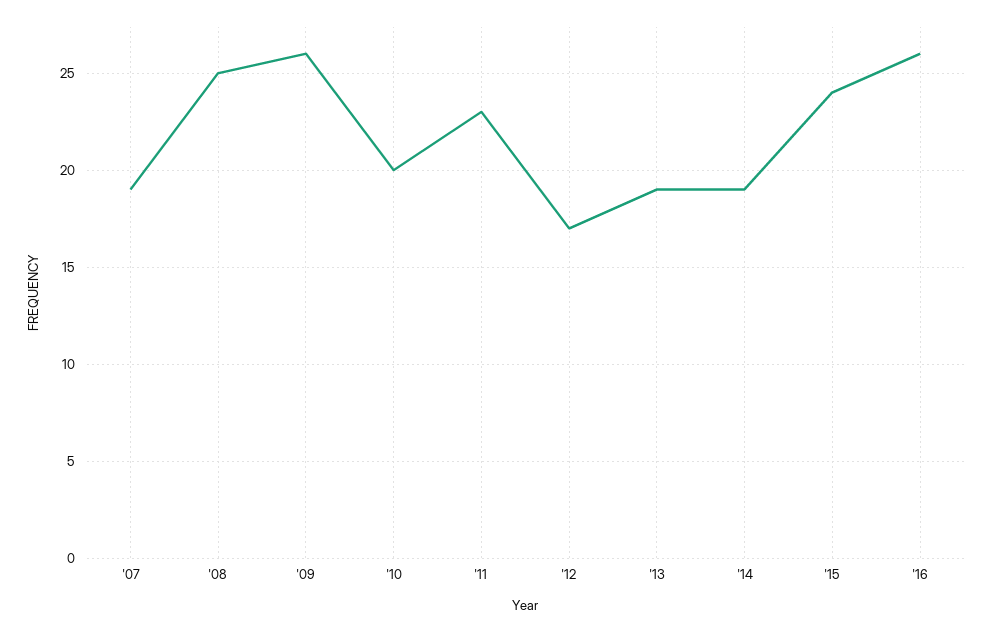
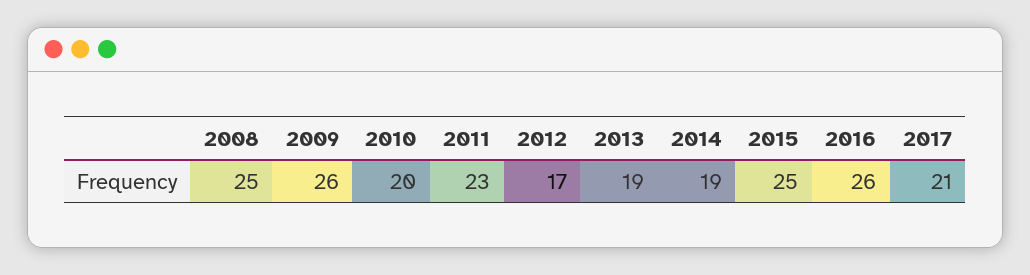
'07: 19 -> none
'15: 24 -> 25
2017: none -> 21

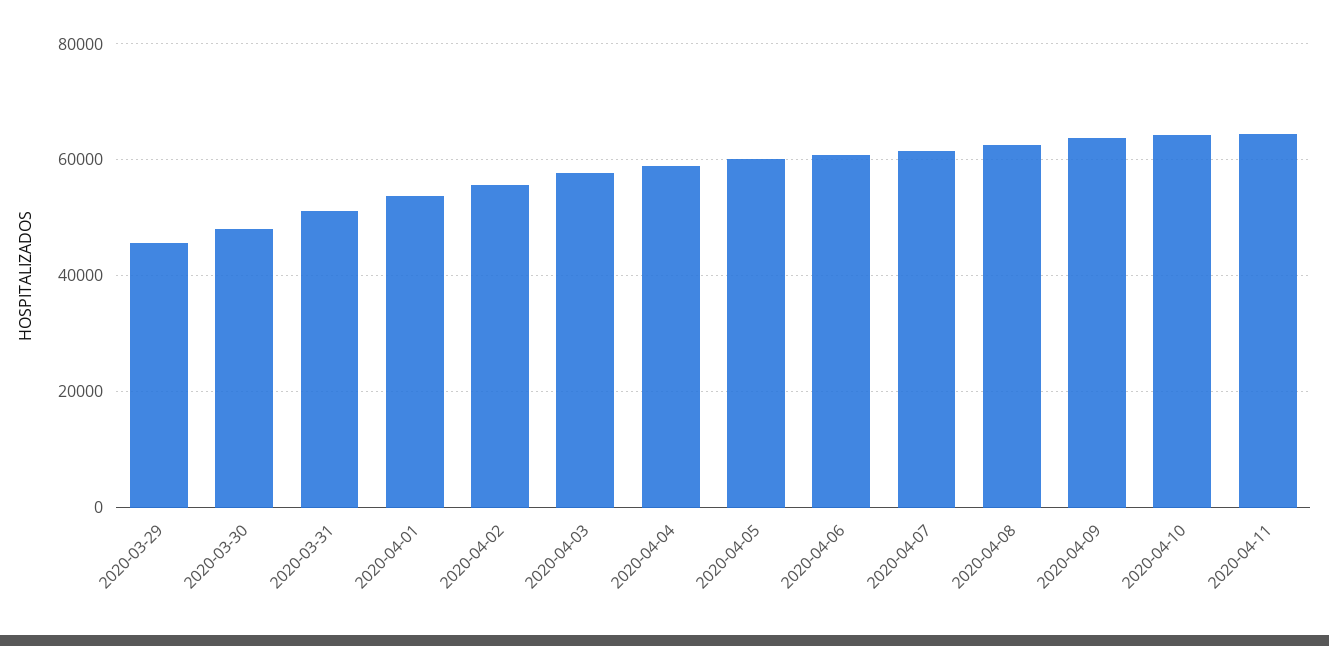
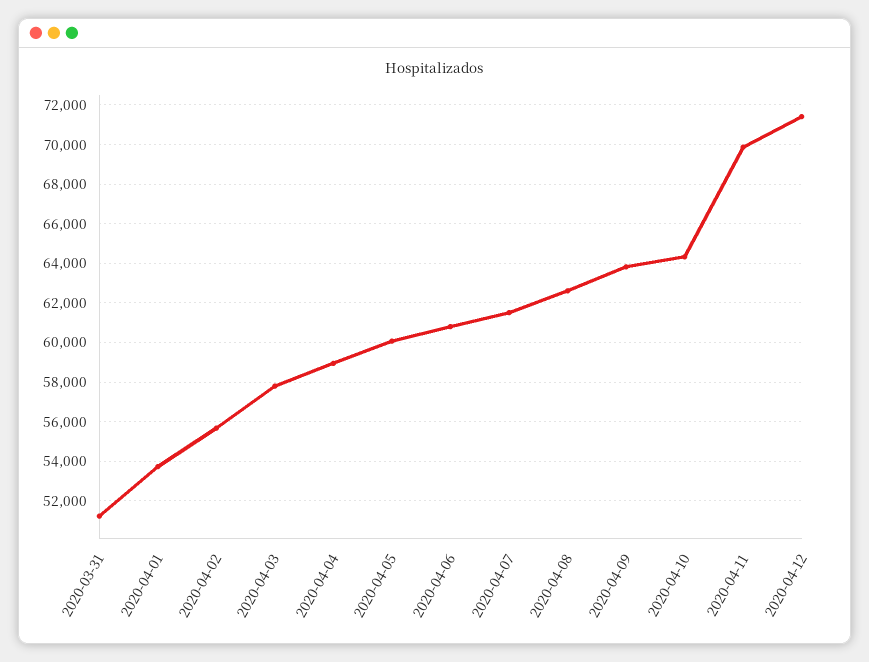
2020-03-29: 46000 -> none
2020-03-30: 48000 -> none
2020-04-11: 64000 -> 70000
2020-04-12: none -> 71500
--------------------
Without the pictures, give all the records above again exactly.

'07: 19 -> none
'15: 24 -> 25
2017: none -> 21

2020-03-29: 46000 -> none
2020-03-30: 48000 -> none
2020-04-11: 64000 -> 70000
2020-04-12: none -> 71500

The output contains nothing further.